Up all night with your little one? Dreaming of the day when you will get a full night of sleep? Many people have a misconception that sleep training is something that you do once, around 6 months of age, if you do it at all. This implies that it is a one time fix and there is one specific window in which to make that fix. This, in my experience, is not the case.
“They’re only little once, I’m going to soak it in and take all the snuggles I can get” – This is a wonderful thing to say, and for many moms or dads it is very true! If you are one of the many people who go around saying this when the topic of “my kid never sleeps” comes up, I hope you mean it. If you do mean it, then own it! Own that it is your choice, don’t go around complaining about your lack of sleep all the time, because your child can learn to sleep. Eventually, it will happen, but for now you made a choice for the two of you. That choice was yours as their parent because you create the patterns and the routines in your house. There is absolutely nothing wrong with sleeping next to your child into the night, but there is something wrong with creating that pattern and then
complaining about your kid as if it’s their fault.
“I just let them fall asleep when they’re tired and then I carry them to their bed.” -This, again, is your choice, but I would argue that this one is can be detrimental.

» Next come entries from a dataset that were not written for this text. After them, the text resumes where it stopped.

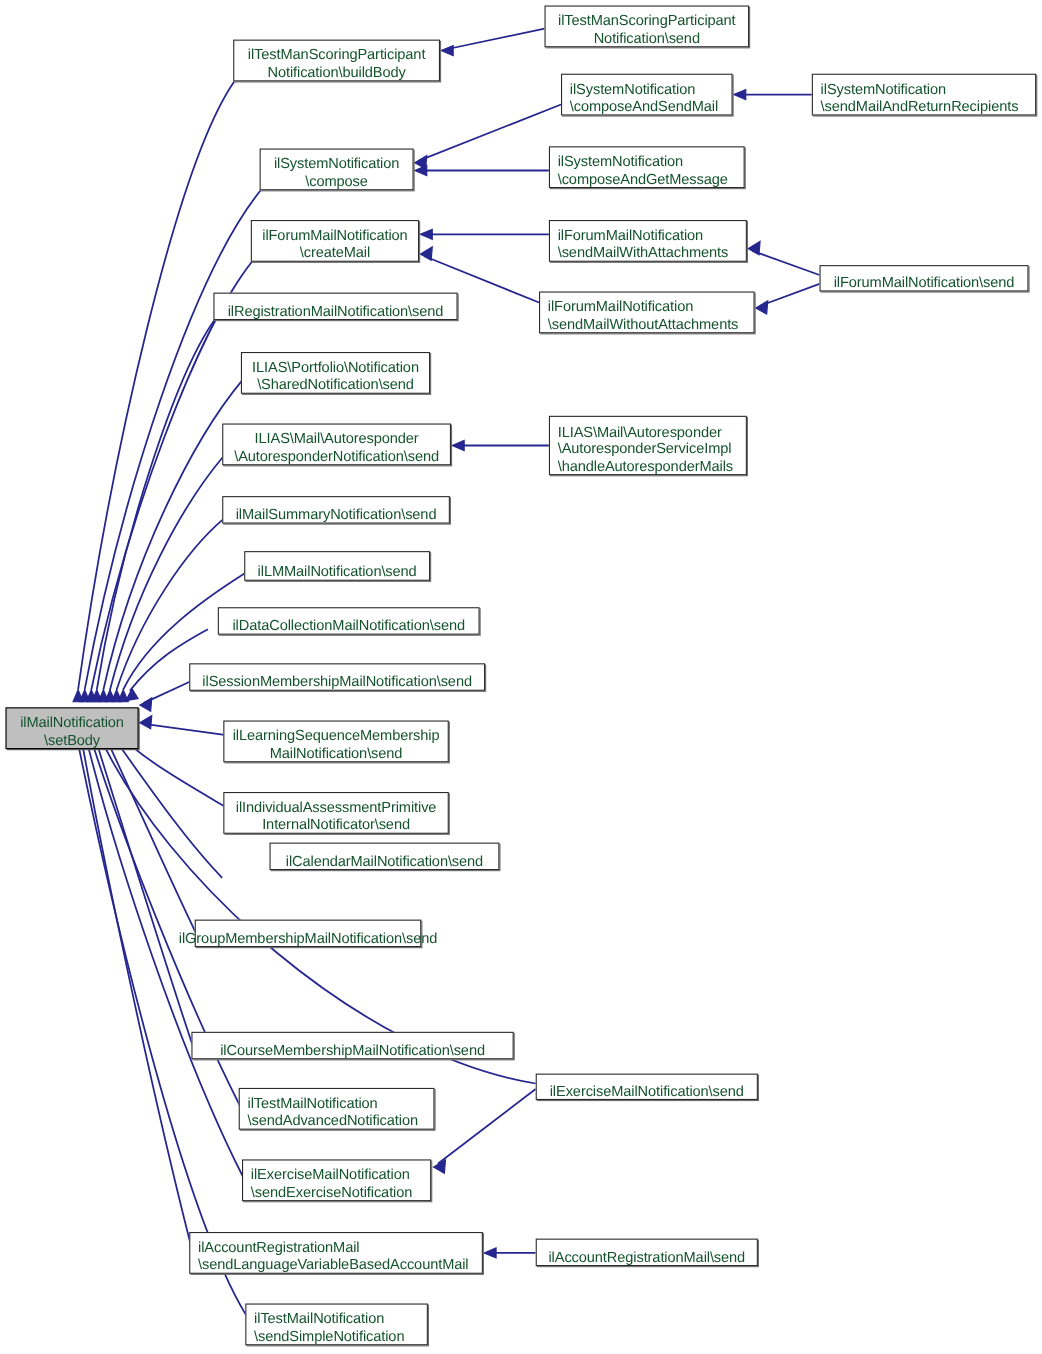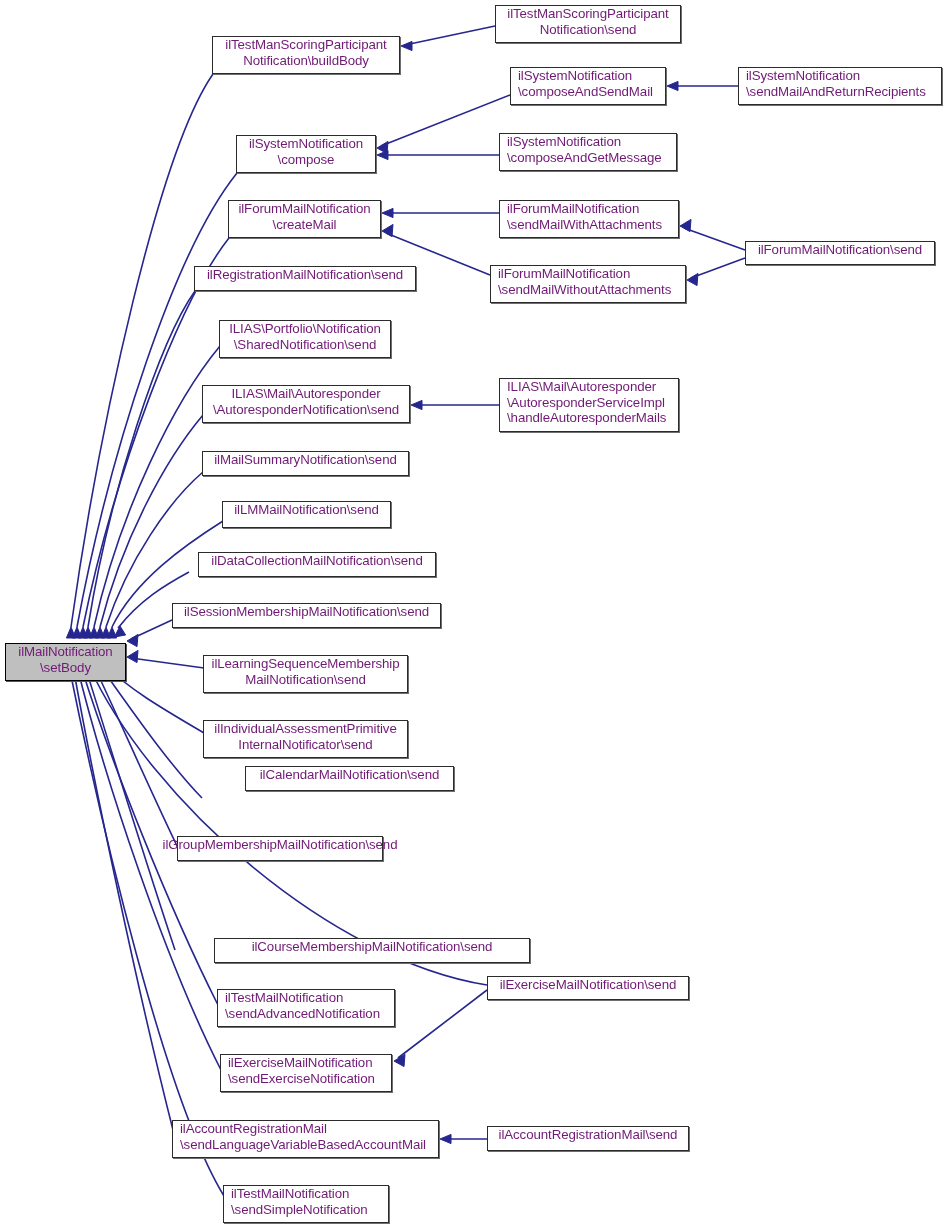--- a/index.html
+++ b/index.html
@@ -33,10 +33,10 @@
     border: 1px solid #2b2b2b;
     box-shadow: 1px 1px 0 0 #6e6e6e;
     display: flex;
-    align-items: flex-start;
+    align-items: flex-end;
     justify-content: center;
     text-align: center;
-    color: #701a75;
+    color: #14532d;
     font-size: 13.3px;
     line-height: 15.5px;
     letter-spacing: -0.1px;

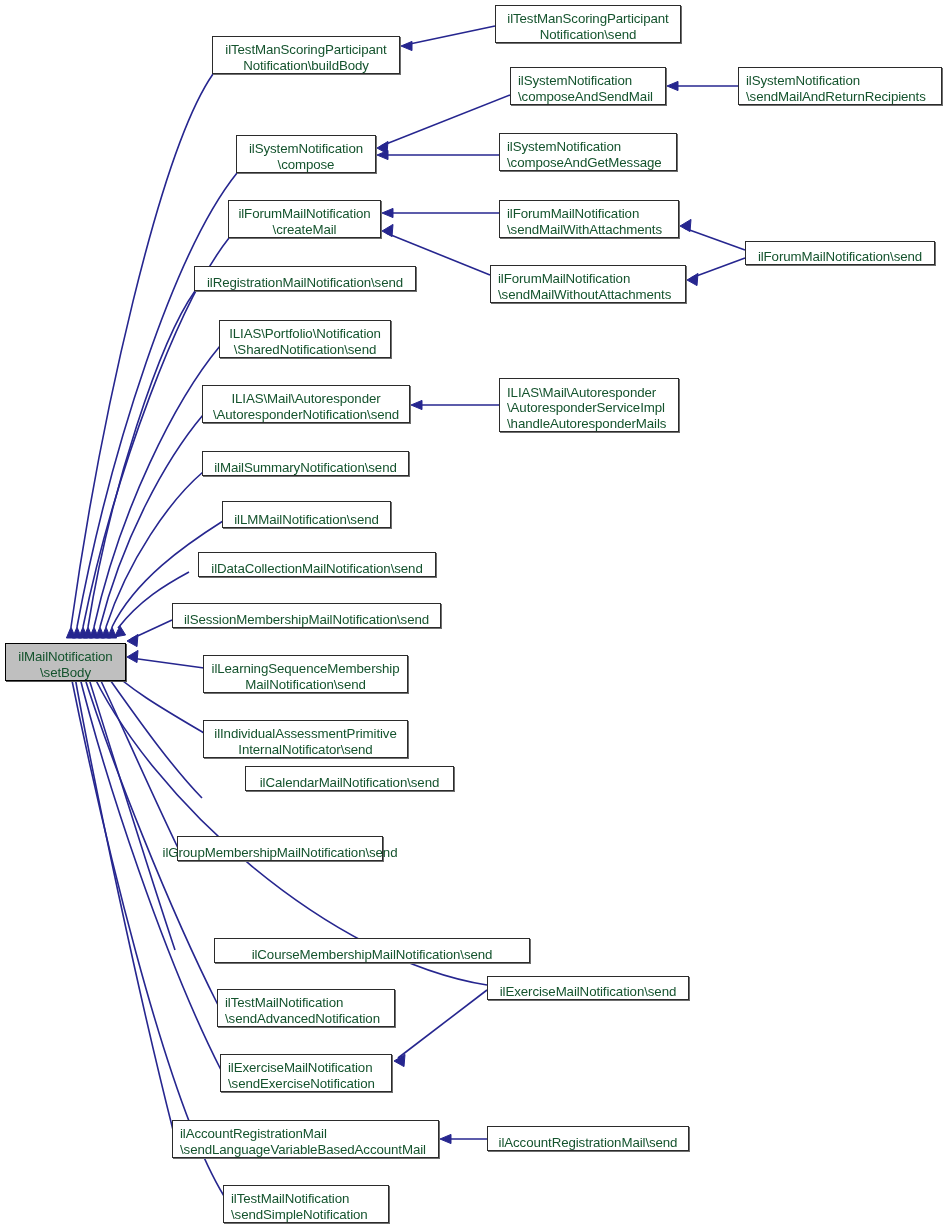--- a/index.html
+++ b/index.html
@@ -163,7 +163,7 @@
 InternalNotificator\send</span></div>
       <div class="node" style="left: 201px; top: 766px; width: 209px; height: 25px; margin-left: 44px;"><span>ilCalendarMailNotification\send</span></div>
       <div class="node" style="left: 177px; top: 836px; width: 206px; height: 25px;"><span>ilGroupMembershipMailNotification\send</span></div>
-      <div class="node" style="left: 174px; top: 938px; width: 316px; height: 25px; margin-left: 40px;"><span>ilCourseMembershipMailNotification\send</span></div>
+      <div class="node" style="left: 174px; top: 938px; width: 293px; height: 25px;"><span>ilCourseMembershipMailNotification\send</span></div>
       <div class="node" style="left: 487px; top: 976px; width: 202px; height: 24px;"><span>ilExerciseMailNotification\send</span></div>
       <div class="node leftalign" style="left: 217px; top: 989px; width: 178px; height: 38px;"><span>ilTestMailNotification
 \sendAdvancedNotification</span></div>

If they are just passing out somewhere in your house when exhaustion finally takes over their body, then they have no idea how to turn off, relax, and intentionally give their body the rest that it needs. Sleep training means that you are teaching your baby, or your child, how to go to sleep independently, comfortably, feeling safe and secure, on a healthy schedule so that your family can function at its best. The secret, though, is that this is a task that will likely need to be addressed over and over again as your child reaches new developmental milestones.
Sleep training means that you are teaching your baby, or your child, how to go to sleep independently, comfortably, feeling safe and secure, on a healthy schedule so that your family can function at its best. The secret, though, is that this is a task that will likely need to be addressed over and over again as your child reaches new developmental milestones.
For example, you might sleep train your 5 month old and it could look something like this – get baby to sleep on his own by putting him in his crib with a full belly, half asleep, with his binky and his zip-up blanket. After a few days of training, he stops crying in his crib, and success, you’ve sleep trained your baby! Now he will be a perfect sleeper forever, right? What about when he gets a little older and you want to get rid of the binky – he can no longer use this to soothe; what do you do? Or when you move him to a bed and he can get up and walk out anytime he wants? Or when he develops an imagination and he starts to have increased fears at night because he can imagine scary things in the dark? You see where this is going…
Sleep training usually only takes a few days, but it is more “work” than just laying in a bed falling asleep next to your baby. So, if you keep making excuses you will continue to develop this pattern with your child, and the longer you wait, the harder it will be to break it. This means that tomorrow, when you have plans and you need them to fall asleep promptly at 8pm, you can’t get frustrated and upset at them for being a “terrible sleeper” or a “bad listener.” This is a pattern that you created, and you can’t undo a pattern on a whim when you decide it is no longer convenient. Patterns take time to create and they take time to change.
Sleeping is also an important life skill – it involves a child feeling secure and loved even when a parent is out of sight; it involves a child who can self-soothe and cope with stress independently of his/her parent; and it involves a child who can be alone/quiet without external stimulation. These are things that we want for our children but we, as the parents, have to be ready to meet those same developmental milestones: are you ready to feel safe and secure in your child’s love even if you’re not laying next to them? Are you ready to self-soothe if your child says they’re mad at you for leaving them alone? Can you sit in peace and quiet in the evening without that little guy pressed up against you?
If you are ready to make a change and to teach your child how to sleep, here are some tips:
1. Create time prior to sleep that will allow for that emotional connection. This might include cuddling up to read a book, or watching a show together, or spending 5 minutes rocking your baby and singing his favorite songs, or 5 minutes in their bed talking about the highs and lows of the day. Whatever it is, it should feel intentional and focused, so that both you and your child get what you need out of it.
2. If we’re dealing with a toddler or older, fill them in on the new routine. Don’t just make a drastic change without warning. Tell them about the new special time you’re going to spend together, and tell them how goodnight is going to go. (E.g., “Mommy will sit with you and read a story, then we can spend 2 minutes snuggling, you will pick out your favorite stuffed animal to cuddle with, and then Mommy is going to kiss you goodnight and go get ready for bed.”)
3. Once you begin a new routine you need to follow through and stick with it. If you buckle, especially in those first few days/weeks, you can undo all of your work. After a while, you will be able to deviate as needed, but in the beginning you’re creating a new pattern, so be consistent.